PARIS: Around one thousand took to the streets of Paris on Saturday to show their “massive support” for Ukraine, just days before the fourth anniversary of Russia’s invasion.
Demonstrators marching through the French capital chanted: “We support Ukraine against Putin, who is killing it,” and “Frozen Russian assets must be confiscated, they belong to Ukraine.”
“In public opinion, there is massive support for Ukraine that has not wavered since the first day of the full-scale invasion” by the Russian army on February 24, 2022, European Parliament member Raphael Glucksmann, told AFP.
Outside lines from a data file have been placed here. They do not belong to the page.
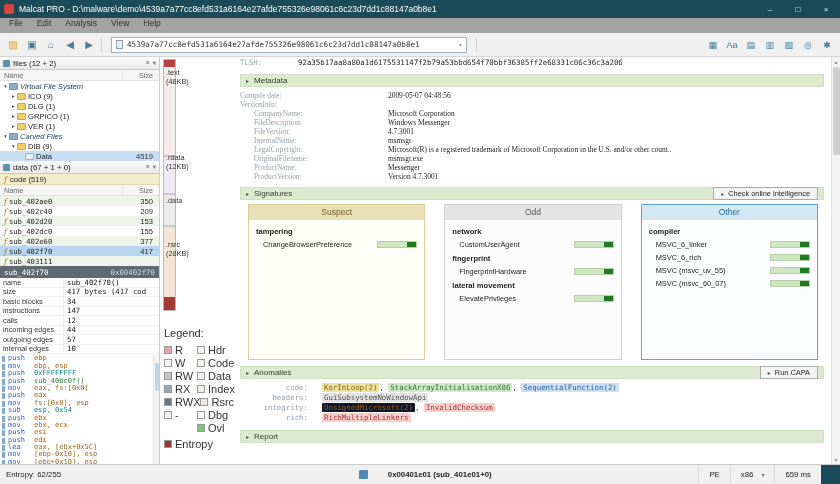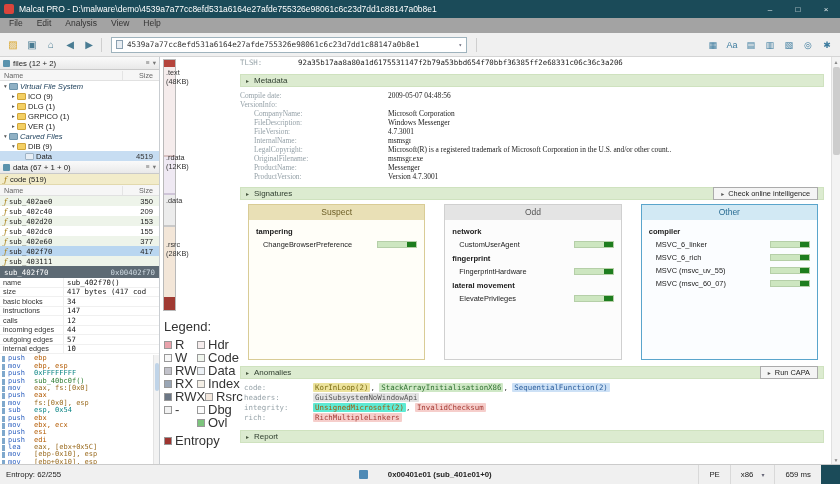--- a/index.html
+++ b/index.html
@@ -69,21 +69,21 @@
 .dop.reg{color:#b35a00}
 .dop.imm{color:#0c8585}
 .dop.mem{color:#9a6b1f}
 .dop.call{color:#2e7d32}
 .lscroll{position:absolute;right:0;top:298px;bottom:0;width:6px;background:#f2f2f2;border-left:1px solid #e3e3e3}
 .lthumb{position:absolute;top:8px;left:1px;width:4px;height:28px;background:#c0d4e8;border-radius:2px}
 
 .map-col{flex:0 0 72px;position:relative;background:#fff}
 .strip{position:absolute;left:3px;top:2px;width:13px;border:1px solid #b9b9b9;display:flex;flex-direction:column}
 .seg-label{position:absolute;left:6px;font-size:7.3px;color:#333;line-height:8.5px;white-space:pre}
-.legend{position:absolute;left:4px;top:262px;right:2px;font-size:13px;color:#333}
+.legend{position:absolute;left:4px;top:270px;right:2px;font-size:11px;color:#333}
 .legend-title{margin-bottom:4px}
 .lrow{display:flex;align-items:center;height:13px}
 .sw{width:8px;height:8px;border:1px solid #999;margin-right:3px;flex:0 0 8px}
 .lperm{flex:0 0 22px}
 .lsect{flex:1}
 .lent{display:flex;align-items:center;margin-top:4px}
 
 .report-col{flex:1;min-width:0;position:relative;padding:2px 16px 0 8px;overflow:hidden}
 .hash-line{font-family:"DejaVu Sans Mono",monospace;font-size:7.4px;line-height:8.6px;white-space:nowrap}
 .hash-label{display:inline-block;width:58px;color:#98a4aa}
@@ -107,27 +107,27 @@
 .odd .card-head{background:#e4e4e4;color:#555}
 .other .card-head{background:#d2e9f4;color:#2a6d93}
 .card-body{padding:4px 7px}
 .grp{font-weight:bold;font-size:7.6px;margin:3px 0 2px;color:#222}
 .sig-row{display:flex;align-items:center;height:13px;padding-left:7px}
 .sig-name{font-size:7.4px;color:#222;white-space:nowrap}
 .sig-bar{margin-left:auto;width:40px;height:7px;background:#cde6c0;position:relative;border:1px solid #b5cfa8;flex:0 0 40px}
 .sig-fill{position:absolute;right:0;top:0;bottom:0;width:9px;background:#1e7d1e}
 .anoms{font-family:"DejaVu Sans Mono",monospace;font-size:7.4px;line-height:10.3px;padding-left:4px}
 .anom-row{white-space:nowrap}
-.anom-key{display:inline-block;width:64px;text-align:left;color:#98a4aa;margin-right:5px}
+.anom-key{display:inline-block;width:64px;text-align:right;color:#98a4aa;margin-right:14px}
 .tag{padding:0 2px;border-radius:1px}
 .c-yellow{background:#ece29c;color:#7c6c12}
 .c-green{background:#cfe8c6;color:#2f7030}
 .c-blue{background:#cde1f6;color:#2a5d9c}
 .c-gray{background:#e3e3e3;color:#555}
-.c-orange{background:#5eead4;color:#a05a10}
+.c-orange{background:#0f172a;color:#a05a10}
 .c-pink{background:#f6cecb;color:#a63c36}
 .sep{color:#444}
 .vscroll{position:absolute;right:0;top:0;bottom:0;width:9px;background:#f3f3f3;border-left:1px solid #e0e0e0;display:flex;flex-direction:column;align-items:center}
 .vs-arrow{height:9px;font-size:5px;color:#888;display:flex;align-items:center}
 .vs-thumb{width:7px;height:88px;background:#cdcdcd;border-radius:2px;margin-top:1px}
 .vs-down{margin-top:auto}
 
 .statusbar{flex:0 0 20px;background:#f0f0f0;border-top:1px solid #cbcbcb;display:flex;align-items:center;font-size:7.8px;color:#222}
 .sb-entropy{flex:0 0 152px;padding-left:6px}
 .sb-mid{flex:1;display:flex;align-items:center;justify-content:center;gap:20px;font-weight:bold}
“On the other hand, in the French political class, sounds of giving up are starting to emerge. On both the far left and the far right, voices of capitulation are getting louder and louder,” he added.
In the crowd, Irina Kryvosheia, a Ukrainian who arrived in France several years ago, “thanked with all her heart the people present.”
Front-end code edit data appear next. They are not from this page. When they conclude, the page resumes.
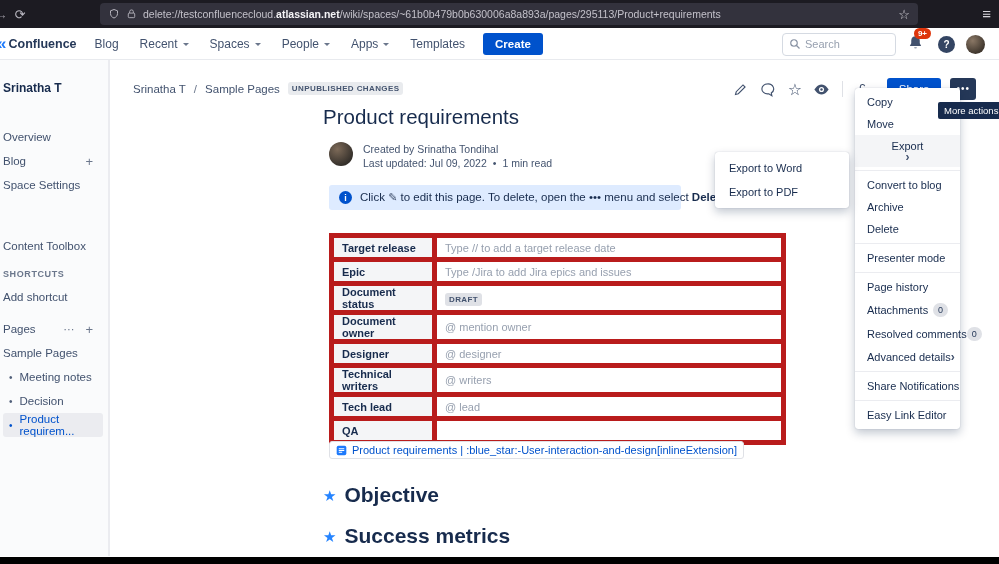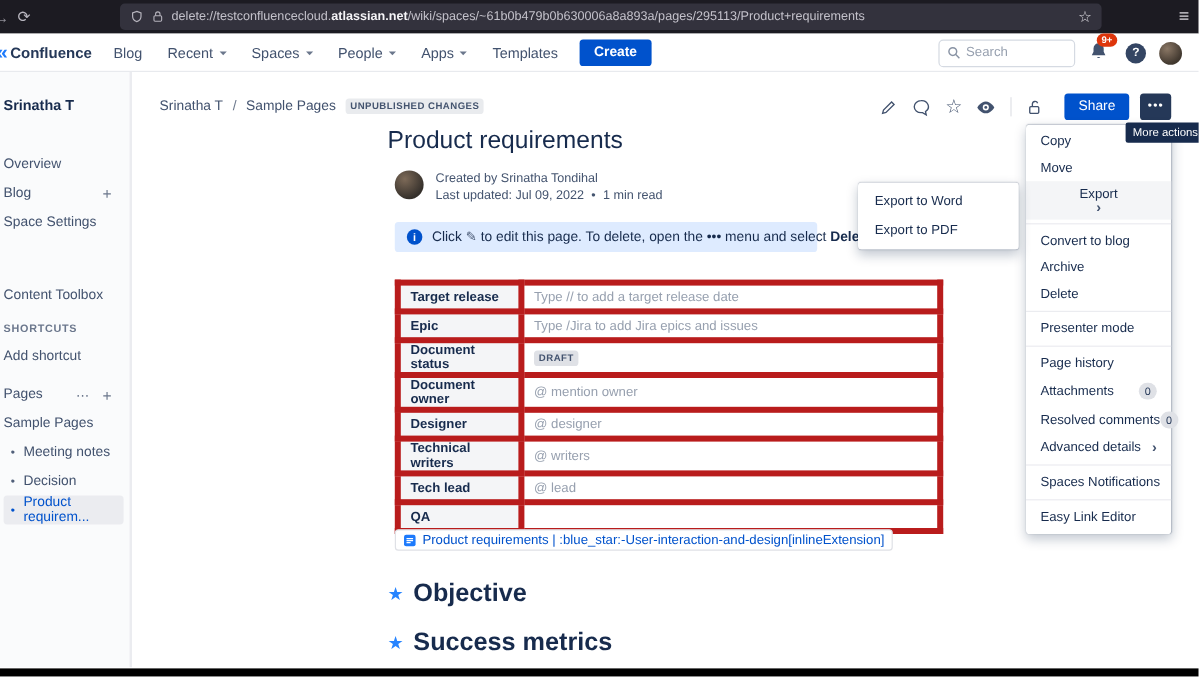--- a/index.html
+++ b/index.html
@@ -103,21 +103,21 @@
     border:1px solid #dfe1e6; border-radius:3px; padding:2px 6px; font-size:11px; color:#0052cc;
     background:#fff; cursor:pointer; white-space:nowrap; }
 
   .h-block { position:absolute; display:flex; align-items:center; gap:8px; cursor:default; }
   .h-star { color:#2684ff; font-size:15px; line-height:1; }
   .h-text { font-size:21px; font-weight:bold; color:#172b4d; }
   .h1-pos { left:211px; top:423px; }
   .h2-pos { left:211px; top:464px; }
 
   
-  .dropdown { position:absolute; left:855px; top:104px; width:121px; background:#fff; border-radius:3px;
+  .dropdown { position:absolute; left:855px; top:88px; width:105px; background:#fff; border-radius:3px;
     box-shadow:0 4px 10px rgba(9,30,66,.25), 0 0 1px rgba(9,30,66,.31); z-index:50; }
   .menu-group { padding:3px 0; }
   .menu-group + .menu-group { border-top:1px solid #ebecf0; }
   .menu-item { display:flex; align-items:center; justify-content:space-between; padding:5px 12px;
     font-size:11px; color:#172b4d; line-height:12px; cursor:pointer; white-space:nowrap; }
   .menu-item.hl { background:#f4f5f7;flex-direction:column; }
   .menu-arrow { color:#42526e; font-size:12px; font-weight:bold; line-height:10px; }
   .menu-badge { background:#dfe1e6; color:#253858; font-size:9px; border-radius:8px; padding:1px 5px; }
 
   .submenu { position:absolute; left:715px; top:152px; width:134px; background:#fff; border-radius:3px;
@@ -405,21 +405,21 @@
         <span>Resolved comments</span>
         <span class="menu-badge">0</span>
       </div>
       <div class="menu-item">
         <span>Advanced details</span>
         <span class="menu-arrow">›</span>
       </div>
     </div>
     <div class="menu-group">
       <div class="menu-item">
-          <span>Spaces Notifications</span>
+          <span>Share Notifications</span>
         </div>
     </div>
     <div class="menu-group">
       <div class="menu-item">
           <span>Easy Link Editor</span>
         </div>
     </div>
   </div>
 
   <div class="submenu">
She said they reminded “everyone that what has been happening for four years is not normal, it is not right.”
Kryvosheia said she remains in daily contact with her parents in Kyiv, who told her how they were deprived “for several days” of heating, electricity and running water following intense bombardments by the Russian army.
Francois Grunewald, head of “Comite d’Aide Medicale Ukraine,” had just returned from a one-month mission in the country, where the humanitarian organization has delivered around forty generators since the beginning of the year.
Russia’s full-scale invasion sent shockwaves around the world and triggered the bloodiest and most destructive conflict in Europe since World War II.
The war has seen tens of thousands of civilians and hundreds of thousands of military personnel killed on both sides. Millions of refugees have fled Ukraine, where vast areas have been devastated by fighting.
Russia occupies nearly 20 percent of Ukrainian territory and its heavy attacks on the country’s energy sites have sparked a major energy crisis.